— Держите!
В ухо кольнуло так, что боль, будто высокий звук, достигла своей высшей точки, и этот высокий звук превратился в визг, — я заорал в последнем отчаянии и изнеможении. И выкрикивая свою боль, отыскивая виноватого и бесспорно признавая им, конечно же, этого усатого злодея с сияющим вогнутым кругом над правым глазом, я прокричал ему в лицо:
— Тараканище!
Последнее, что помню, — как он сдирает с головы свой обруч с круглым зеркалом, и его вполне серьезно огорошенное лицо.
Я провалился в забытье. Очнулся — может, через минуту, а может через пять, почти здоровым. Оказывается, доктор проткнул мне барабанную перепонку, гной вытек, и оставалось только долечить меня, а это уже, как меня утешали, вполне пустяки.
Доктор улыбнулся мне и ушел за перегородку.
Там он шумно надевал пальто с бобровым, пристежным, как заметила бабушка, воротником, мама шуршала какими-то бумажками, они тихо переговаривались, наконец, доктор опять заглянул в комнату. Коротко сказал:
— Поправляйся!
А взрослым добавил:
— Через три дня.
Дверь негромко притворилась, повздыхав за стенкой, вернулась мама.
Бабушка спросила:
— Много?
Мама рассмеялась:
— Да сколько бы ни было! Он его спас!
Они обе наперегонки завздыхали, а мама вдруг расхохоталась:
— За что же ты его так обозвал-то, а? Своего спасителя?
А я ничего не помнил.
Тогда бабушка вздела очки к потолку и передразнила меня:
— Та-ра-кан, Таракан, Тараканище!
Они смеялись! Еще час назад плакали, а я орал, а теперь вот смеялись надо мной, маленьким, а я не обижался, мысли медленно шевелились в моей голове, все какие-то ерундовые, неважные, и я тихо, без боли, которую прогнал от меня этот опытный человек, погружался в теплый, сладкий сон, думая на прощанье:
— А чего он колется?
Дня через три, как было велено, мы пришли к доктору Россихину.

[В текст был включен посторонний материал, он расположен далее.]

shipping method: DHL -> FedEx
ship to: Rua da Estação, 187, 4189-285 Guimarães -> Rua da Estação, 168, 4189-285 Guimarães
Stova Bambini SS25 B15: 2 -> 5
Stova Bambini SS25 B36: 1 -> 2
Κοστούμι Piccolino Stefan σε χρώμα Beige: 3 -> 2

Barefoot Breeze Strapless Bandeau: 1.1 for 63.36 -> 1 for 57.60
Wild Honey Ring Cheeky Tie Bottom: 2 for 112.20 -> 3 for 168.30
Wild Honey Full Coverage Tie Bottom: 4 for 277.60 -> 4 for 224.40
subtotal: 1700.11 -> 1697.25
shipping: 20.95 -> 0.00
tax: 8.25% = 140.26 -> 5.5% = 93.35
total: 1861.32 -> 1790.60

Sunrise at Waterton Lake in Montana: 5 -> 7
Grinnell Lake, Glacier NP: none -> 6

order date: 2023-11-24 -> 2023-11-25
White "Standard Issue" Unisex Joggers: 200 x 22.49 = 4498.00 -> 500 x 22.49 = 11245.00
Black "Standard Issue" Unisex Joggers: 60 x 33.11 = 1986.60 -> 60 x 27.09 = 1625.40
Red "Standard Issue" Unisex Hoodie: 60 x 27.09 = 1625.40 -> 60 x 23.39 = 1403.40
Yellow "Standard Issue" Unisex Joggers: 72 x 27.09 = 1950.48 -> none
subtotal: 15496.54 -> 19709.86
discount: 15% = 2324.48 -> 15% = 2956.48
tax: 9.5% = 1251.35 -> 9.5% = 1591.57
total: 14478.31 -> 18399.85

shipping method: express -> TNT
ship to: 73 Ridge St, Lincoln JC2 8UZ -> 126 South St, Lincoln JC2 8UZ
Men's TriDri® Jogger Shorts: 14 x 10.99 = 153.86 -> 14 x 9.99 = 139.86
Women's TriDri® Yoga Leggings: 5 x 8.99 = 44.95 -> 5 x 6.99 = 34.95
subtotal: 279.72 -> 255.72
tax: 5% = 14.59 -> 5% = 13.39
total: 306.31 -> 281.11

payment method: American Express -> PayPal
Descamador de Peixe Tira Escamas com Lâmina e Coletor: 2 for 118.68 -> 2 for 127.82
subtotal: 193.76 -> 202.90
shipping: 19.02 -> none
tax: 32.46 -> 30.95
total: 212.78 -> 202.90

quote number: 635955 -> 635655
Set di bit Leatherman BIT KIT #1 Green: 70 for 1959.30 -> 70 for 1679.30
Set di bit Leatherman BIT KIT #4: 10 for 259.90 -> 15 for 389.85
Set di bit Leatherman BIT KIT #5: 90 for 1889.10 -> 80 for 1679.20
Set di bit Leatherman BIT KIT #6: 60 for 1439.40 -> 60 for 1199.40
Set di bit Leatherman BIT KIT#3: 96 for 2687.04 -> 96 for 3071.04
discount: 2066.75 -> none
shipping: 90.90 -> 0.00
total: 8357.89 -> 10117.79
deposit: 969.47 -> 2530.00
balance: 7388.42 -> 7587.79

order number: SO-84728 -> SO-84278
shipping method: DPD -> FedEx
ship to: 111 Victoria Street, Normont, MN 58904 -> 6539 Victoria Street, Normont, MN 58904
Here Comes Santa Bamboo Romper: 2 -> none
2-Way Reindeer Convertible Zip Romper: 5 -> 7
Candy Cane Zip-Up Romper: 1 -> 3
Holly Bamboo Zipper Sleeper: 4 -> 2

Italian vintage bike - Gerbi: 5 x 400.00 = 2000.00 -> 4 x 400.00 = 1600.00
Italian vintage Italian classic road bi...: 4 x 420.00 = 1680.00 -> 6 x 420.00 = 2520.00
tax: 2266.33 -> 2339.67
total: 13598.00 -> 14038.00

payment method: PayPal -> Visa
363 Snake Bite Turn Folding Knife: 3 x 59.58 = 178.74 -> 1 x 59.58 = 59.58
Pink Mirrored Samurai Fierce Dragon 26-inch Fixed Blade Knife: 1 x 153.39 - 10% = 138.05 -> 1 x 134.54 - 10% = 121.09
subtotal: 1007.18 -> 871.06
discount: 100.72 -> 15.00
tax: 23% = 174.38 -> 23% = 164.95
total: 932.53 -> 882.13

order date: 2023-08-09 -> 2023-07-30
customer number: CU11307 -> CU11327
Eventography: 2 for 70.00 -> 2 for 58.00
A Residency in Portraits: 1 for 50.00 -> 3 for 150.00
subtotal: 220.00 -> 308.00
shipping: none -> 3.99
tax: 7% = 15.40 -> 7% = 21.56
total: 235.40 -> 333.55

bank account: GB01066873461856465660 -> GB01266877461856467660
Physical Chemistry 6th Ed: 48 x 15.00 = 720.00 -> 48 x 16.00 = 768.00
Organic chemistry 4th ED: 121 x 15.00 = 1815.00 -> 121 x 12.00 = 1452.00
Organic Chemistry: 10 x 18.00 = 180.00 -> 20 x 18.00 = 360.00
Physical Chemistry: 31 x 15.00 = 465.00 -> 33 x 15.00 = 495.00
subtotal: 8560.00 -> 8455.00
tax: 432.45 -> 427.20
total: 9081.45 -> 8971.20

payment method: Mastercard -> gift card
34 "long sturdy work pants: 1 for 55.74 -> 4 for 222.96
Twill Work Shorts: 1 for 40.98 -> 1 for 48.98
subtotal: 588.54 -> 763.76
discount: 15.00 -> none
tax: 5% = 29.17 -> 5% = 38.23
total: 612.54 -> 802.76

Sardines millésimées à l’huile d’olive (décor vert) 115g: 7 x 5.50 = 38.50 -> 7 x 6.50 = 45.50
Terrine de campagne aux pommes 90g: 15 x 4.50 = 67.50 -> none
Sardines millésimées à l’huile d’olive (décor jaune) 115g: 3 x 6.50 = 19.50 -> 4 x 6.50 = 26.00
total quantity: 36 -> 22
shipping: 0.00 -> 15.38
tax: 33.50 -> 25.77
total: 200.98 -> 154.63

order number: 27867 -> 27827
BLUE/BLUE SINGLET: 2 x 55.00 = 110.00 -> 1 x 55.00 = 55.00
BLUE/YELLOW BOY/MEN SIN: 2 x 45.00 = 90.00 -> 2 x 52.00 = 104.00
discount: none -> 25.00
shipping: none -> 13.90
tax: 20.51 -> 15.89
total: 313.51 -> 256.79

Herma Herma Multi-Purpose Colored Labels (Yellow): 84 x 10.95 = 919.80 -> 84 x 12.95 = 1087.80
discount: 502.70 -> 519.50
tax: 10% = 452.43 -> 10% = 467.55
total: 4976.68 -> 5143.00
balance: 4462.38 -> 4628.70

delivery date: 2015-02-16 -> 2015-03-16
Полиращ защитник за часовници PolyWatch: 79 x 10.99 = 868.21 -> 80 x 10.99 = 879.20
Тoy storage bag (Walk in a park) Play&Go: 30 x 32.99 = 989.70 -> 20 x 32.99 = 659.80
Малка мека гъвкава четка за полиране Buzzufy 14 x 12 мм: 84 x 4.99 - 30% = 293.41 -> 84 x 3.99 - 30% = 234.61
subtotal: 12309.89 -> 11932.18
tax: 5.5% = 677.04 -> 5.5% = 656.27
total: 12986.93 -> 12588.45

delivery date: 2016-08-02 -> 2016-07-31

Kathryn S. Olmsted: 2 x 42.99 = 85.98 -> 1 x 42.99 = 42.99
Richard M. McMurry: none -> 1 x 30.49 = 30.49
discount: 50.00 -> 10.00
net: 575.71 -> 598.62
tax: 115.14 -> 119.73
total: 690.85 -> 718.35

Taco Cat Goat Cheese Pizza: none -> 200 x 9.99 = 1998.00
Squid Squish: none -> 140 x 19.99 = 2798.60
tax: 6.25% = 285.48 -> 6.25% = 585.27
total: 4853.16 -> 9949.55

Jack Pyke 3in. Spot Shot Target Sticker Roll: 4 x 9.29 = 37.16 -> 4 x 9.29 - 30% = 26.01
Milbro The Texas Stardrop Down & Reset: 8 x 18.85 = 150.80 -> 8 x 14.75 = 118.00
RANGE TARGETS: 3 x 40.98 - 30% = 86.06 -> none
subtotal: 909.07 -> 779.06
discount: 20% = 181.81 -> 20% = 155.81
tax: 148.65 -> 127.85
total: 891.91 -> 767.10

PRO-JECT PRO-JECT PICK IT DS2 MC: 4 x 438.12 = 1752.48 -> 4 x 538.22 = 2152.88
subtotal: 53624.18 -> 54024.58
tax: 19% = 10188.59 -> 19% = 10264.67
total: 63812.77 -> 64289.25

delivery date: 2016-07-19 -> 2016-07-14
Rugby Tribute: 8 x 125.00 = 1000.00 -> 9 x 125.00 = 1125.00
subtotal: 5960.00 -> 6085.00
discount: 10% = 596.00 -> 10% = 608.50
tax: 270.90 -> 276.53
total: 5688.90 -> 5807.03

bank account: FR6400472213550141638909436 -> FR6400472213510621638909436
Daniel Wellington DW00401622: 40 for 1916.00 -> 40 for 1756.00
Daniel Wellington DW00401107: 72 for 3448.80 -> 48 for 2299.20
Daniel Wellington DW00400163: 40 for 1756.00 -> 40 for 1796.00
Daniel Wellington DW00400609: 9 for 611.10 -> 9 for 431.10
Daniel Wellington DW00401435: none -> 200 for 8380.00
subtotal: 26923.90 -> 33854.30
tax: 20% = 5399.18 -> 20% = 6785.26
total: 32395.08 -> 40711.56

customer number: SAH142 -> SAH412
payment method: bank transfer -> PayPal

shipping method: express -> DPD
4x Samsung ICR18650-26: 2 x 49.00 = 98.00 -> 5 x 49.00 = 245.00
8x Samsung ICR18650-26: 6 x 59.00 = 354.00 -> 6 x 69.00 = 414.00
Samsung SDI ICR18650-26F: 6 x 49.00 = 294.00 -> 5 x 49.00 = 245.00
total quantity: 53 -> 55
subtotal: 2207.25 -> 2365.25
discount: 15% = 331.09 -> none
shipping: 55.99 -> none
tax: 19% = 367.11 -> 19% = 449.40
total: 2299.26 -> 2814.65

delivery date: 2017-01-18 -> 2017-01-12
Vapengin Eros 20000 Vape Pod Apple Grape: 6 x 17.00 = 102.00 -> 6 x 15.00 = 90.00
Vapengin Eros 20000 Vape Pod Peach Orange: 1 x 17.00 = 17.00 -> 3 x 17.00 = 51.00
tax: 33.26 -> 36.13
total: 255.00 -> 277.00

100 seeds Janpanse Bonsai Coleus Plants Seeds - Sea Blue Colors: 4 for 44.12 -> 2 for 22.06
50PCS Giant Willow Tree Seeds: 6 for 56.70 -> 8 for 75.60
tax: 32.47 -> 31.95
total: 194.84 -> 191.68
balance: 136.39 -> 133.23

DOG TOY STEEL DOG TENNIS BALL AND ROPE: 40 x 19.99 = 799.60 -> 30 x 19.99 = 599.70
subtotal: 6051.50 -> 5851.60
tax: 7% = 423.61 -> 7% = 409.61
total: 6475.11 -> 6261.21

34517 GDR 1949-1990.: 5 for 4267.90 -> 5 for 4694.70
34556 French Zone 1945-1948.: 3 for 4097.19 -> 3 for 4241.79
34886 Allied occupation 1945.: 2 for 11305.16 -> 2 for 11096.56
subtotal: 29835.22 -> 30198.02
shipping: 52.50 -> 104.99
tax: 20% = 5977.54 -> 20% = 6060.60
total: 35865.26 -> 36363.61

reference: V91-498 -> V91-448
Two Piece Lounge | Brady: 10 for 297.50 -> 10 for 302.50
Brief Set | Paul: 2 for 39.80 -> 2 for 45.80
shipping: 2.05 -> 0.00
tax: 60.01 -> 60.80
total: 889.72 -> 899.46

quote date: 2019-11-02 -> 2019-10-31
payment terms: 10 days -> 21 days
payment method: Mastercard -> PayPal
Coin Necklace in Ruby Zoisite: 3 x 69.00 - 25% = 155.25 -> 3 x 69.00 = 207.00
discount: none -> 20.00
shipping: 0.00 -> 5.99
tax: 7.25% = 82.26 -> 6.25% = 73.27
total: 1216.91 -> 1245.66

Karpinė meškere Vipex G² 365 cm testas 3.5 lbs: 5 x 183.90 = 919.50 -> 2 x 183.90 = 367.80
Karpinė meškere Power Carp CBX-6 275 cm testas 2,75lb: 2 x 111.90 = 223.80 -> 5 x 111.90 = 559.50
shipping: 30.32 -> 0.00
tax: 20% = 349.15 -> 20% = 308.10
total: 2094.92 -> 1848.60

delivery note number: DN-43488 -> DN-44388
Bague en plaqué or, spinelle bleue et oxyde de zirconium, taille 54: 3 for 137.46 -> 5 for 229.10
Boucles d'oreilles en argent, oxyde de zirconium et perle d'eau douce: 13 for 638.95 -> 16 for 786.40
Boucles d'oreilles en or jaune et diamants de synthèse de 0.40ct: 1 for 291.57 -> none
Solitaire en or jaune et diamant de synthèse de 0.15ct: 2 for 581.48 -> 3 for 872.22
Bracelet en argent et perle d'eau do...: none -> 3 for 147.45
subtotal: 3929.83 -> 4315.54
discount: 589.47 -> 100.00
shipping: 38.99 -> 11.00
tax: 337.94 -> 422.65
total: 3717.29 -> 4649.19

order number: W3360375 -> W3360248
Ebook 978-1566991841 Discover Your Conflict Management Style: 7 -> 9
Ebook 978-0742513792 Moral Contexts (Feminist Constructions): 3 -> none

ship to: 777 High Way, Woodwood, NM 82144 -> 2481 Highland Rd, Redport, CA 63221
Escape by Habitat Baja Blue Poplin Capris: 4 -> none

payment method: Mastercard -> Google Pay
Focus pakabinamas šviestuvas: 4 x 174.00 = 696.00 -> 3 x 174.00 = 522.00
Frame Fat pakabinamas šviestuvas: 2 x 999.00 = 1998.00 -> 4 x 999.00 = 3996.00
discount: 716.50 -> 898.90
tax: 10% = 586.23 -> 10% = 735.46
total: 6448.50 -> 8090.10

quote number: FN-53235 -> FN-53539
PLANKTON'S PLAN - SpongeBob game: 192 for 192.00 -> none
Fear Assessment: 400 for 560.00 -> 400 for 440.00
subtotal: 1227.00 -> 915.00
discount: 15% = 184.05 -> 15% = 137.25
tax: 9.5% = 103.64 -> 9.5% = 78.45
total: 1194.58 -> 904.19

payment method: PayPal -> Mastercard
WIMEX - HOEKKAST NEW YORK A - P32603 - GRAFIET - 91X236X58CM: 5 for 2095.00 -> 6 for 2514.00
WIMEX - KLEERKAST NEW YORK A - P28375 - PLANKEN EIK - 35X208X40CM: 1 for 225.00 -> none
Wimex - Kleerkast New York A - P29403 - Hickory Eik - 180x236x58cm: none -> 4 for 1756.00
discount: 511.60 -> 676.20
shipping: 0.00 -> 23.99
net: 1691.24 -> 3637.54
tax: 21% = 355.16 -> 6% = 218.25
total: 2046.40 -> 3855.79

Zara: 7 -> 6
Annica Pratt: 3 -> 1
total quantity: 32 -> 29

По дороге мама, уже не смеясь, а очень даже всерьез просила меня не обзывать его больше.
— А больно будет? — спрашивал я.
— Что ты! Все уже прошло! Только посмотрит — и все!
— Опять этим глазом? — унывал я.
— Зеркальцем, сынок, зеркальцем — оно освещает ушко, чтоб виднее. И все. Посмотрит и похвалит!
Еще она рассказывала, что доктора зовут Николай Евлампиевич, и он, может, самый лучший в городе ухогорлонос, да еще и живет от нас через пять домов, просто совсем рядом, и она сама не знает, как это ее осенило — побежать тогда к нему, а не ждать утра, чтобы тащиться потом в поликлинику и стоять долгую очередь.
Еще она говорила, что у доктора свой частный двухэтажный дом, такие дома вообще-то отбирали, но ухогорлоносу оставили, потому что он занимался частной практикой, и к нему, ежели приспичит, не такие, как мы, прибегают.
— А какие? — спрашивал я, и пока мама уклончиво-дипломатично пробовала перевести на уровень четырехлетнего ума социальное устройство общества, я, не дожидаясь завершения мыслей, как всякий почемучка, обгонял ее объяснения:
— А что такое частный дом? А частная практика?
Маме помогали разные детали, некоторые из них
выглядели блестящими в прямом смысле слова. На крыльце, куда мы поднялись, висела сверкающая табличка, как пояснила мама, с фамилией — именем-отчеством и медицинской специальностью доктора. Над ней немножко другим цветом, но тоже блестел пупырышек звонка. Мама подергала его на себя, и где-то внутри большого, с огромными, как мне показалось, зеркально чистыми окнами дома зазвенело.
Еще на улице я услышал звуки рояля. Кто-то в доме играл, даже звонок наш прозвучал вкрадчиво, будто стыдясь своего унылого однообразия.
Открыла женщина, нас, оказывается, ждали. Мы, наверное, слишком долго раздевались, главным образом из-за меня — мама с трудом стягивала с моих валеночек калошки, чтобы не наследить, а я держался за ее спину, и вот так мы пыхтели оба — мама от затруднения, а я от волнения — все-таки мне было страшновато и немало требовалось силенок, чтобы довериться маме и прийти с ней сюда, к Тараканищу.
Музыка из-за закрытой двухстворчатой белой двери все это время, пока мы раздевались, не умолкала, и я подумал, что мама нарочно не торопилась, слушая эти прекрасные звуки и стараясь им не помешать.